Kristen told me how she handles one of the biggest challenges of managing her newspaper’s sales department. “Sales meetings – like a lot of other things – fall into predictable patterns,” she said. “The boss talks, the staff members listen, and more often than not, it’s just a transference of information. No one feels motivated to do anything different after the meeting is over.

“I learned a technique a few years ago that gets everyone involved. First, I introduce a topic that calls for specific solutions, then the group answers a set of questions to generate ideas. My role is to be a facilitator and let them do most of the talking. Usually, everyone arrives at the right solutions, but since the ideas are theirs, not mine, there’s more buy-in.

Although there are a lot of meeting formats, this has become one of Kristen’s favorites. Let’s take a look at how it works:

Step 1: “First, I introduce a topic,” she explained. “It could be something like, ‘Increase digital sales in the holiday season by ten percent over last year.’ That gives us a specific focus, which is better than a vague statement like, ‘Increase sales’ or “Provide better customer service.” It allows us to concentrate our attention on that one thing, without running down rabbit trails. My job is to state the topic as clearly as possible and make sure everyone stays on track.
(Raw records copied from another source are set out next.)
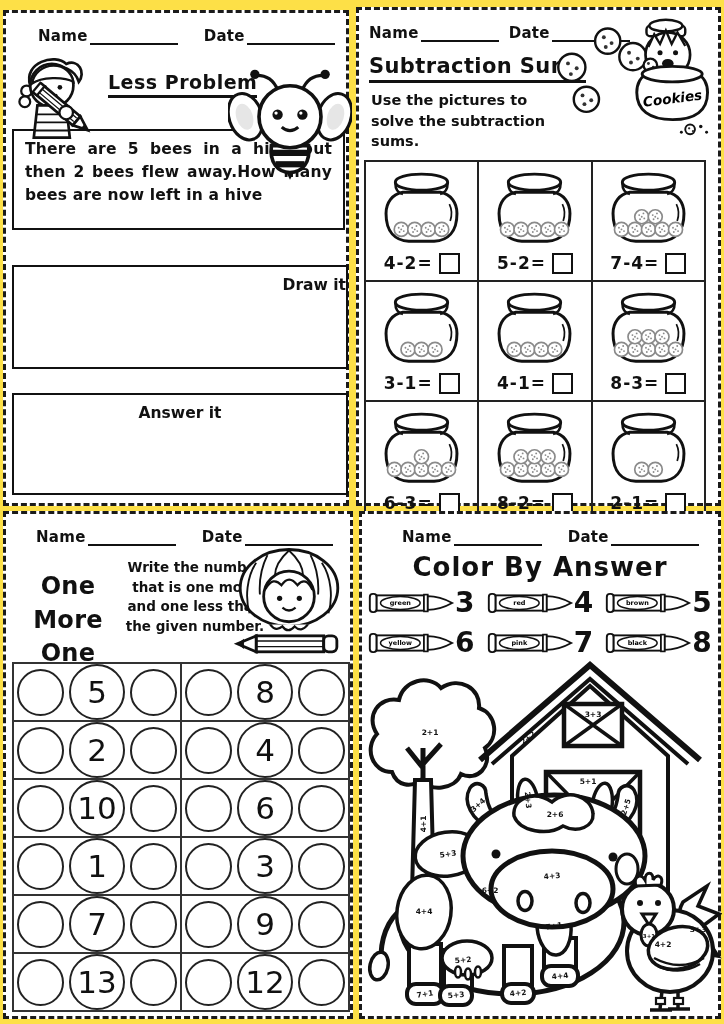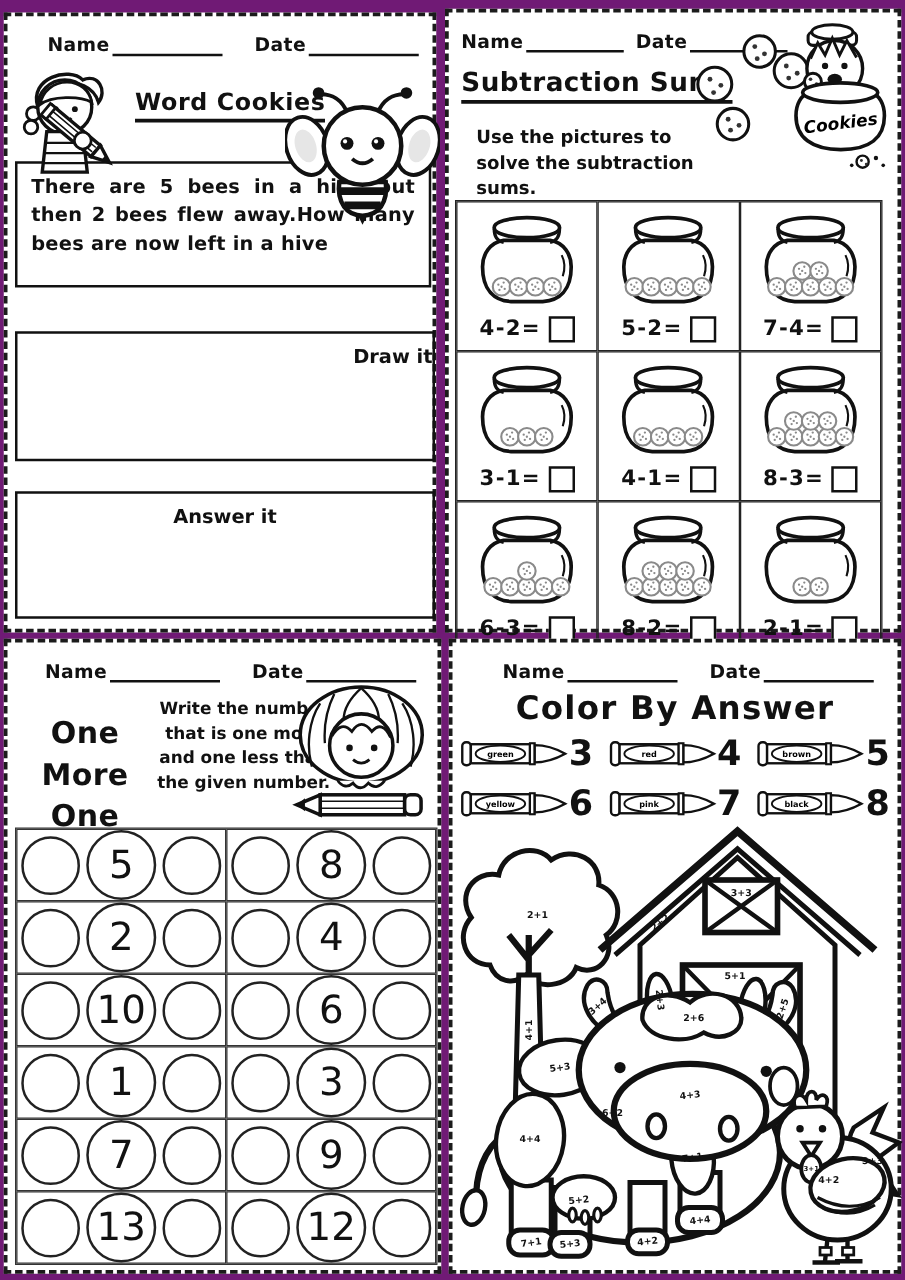"Name" .page { background: #701a75 -> #fde047 }
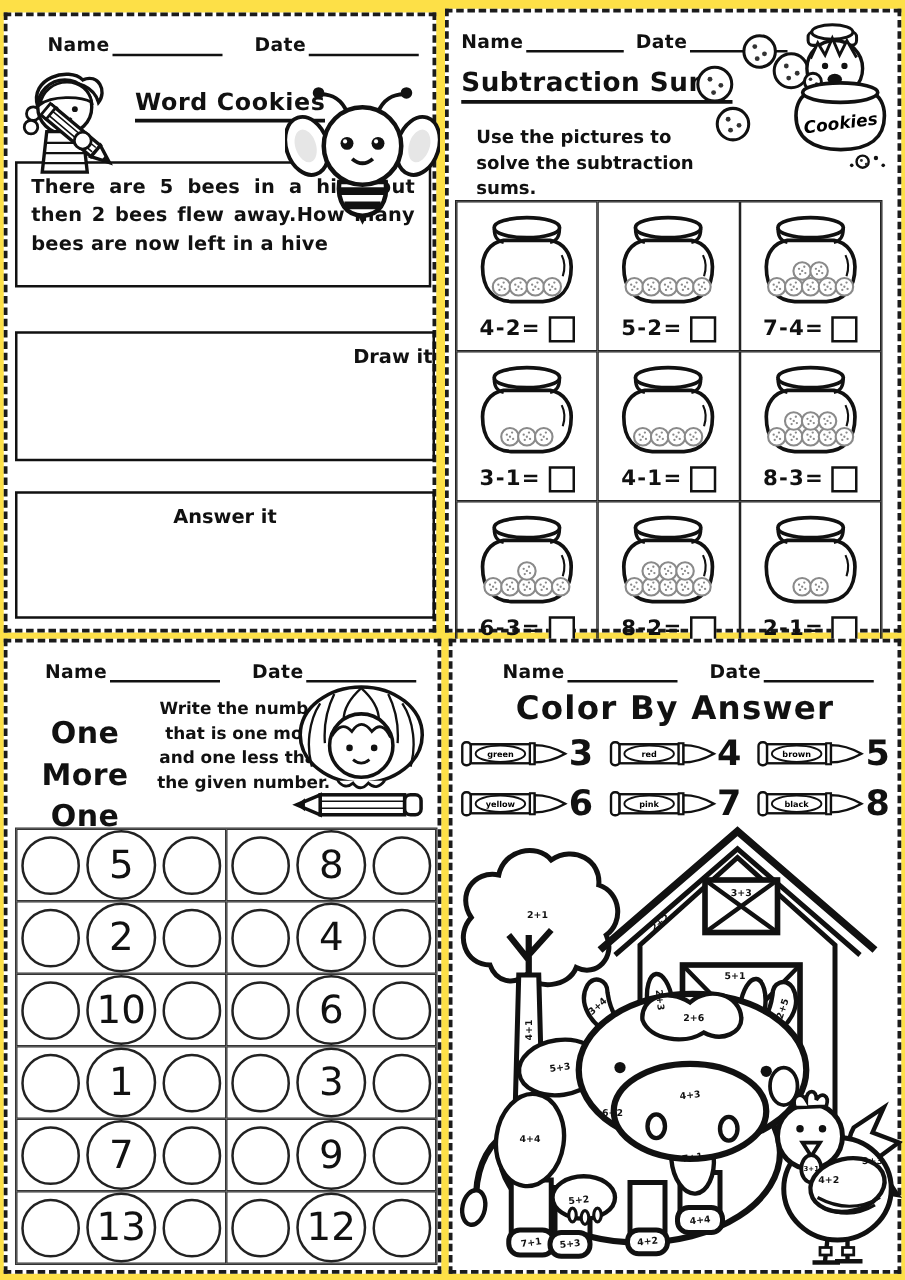"Word Cookies" span.u { text: Word Cookies -> Less Problem }
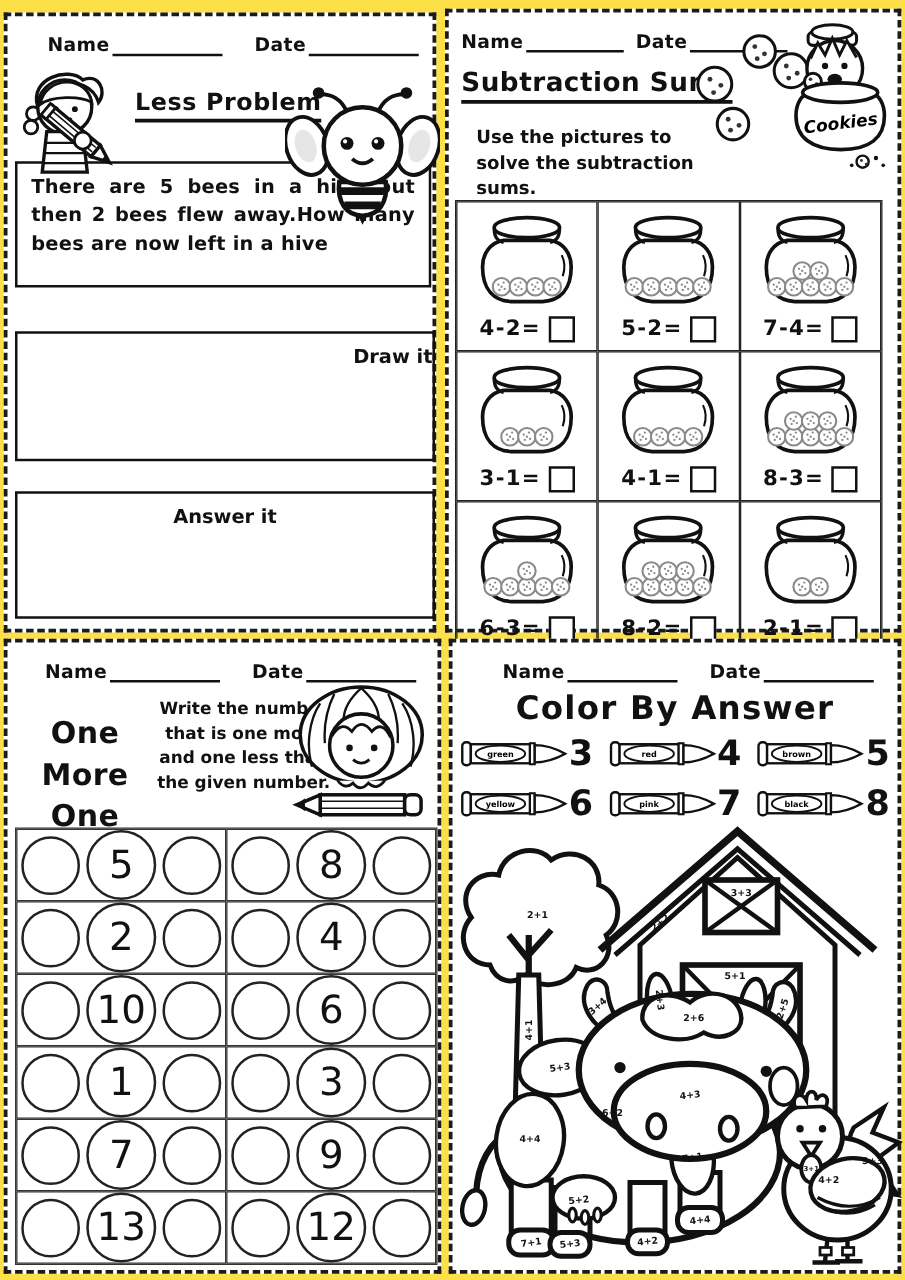"Use the pictures to solve" .st-instructions { margin: 10px -> 0 }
I write the topic in big letters on a flip chart, tear off the sheet and post it on the wall.”

Step 2: “After we agree on the statement of the topic – which is usually a problem that needs to be solved or a goal that needs to be reached – I write DO MORE on the next sheet of the flip chart and we list things we need to do more of, in order to make progress.

“We list all the ideas and check the ones that are most workable. That leads to a discussion of what is involved in implementing each one. Through it all, the group does most of the talking.”

Step 3: “Talking about ‘more’ isn’t enough. There are always some activities we can cut, so I write DO LESS on the flip chart and we follow the same procedure. Sometimes subtraction is just as important as addition.”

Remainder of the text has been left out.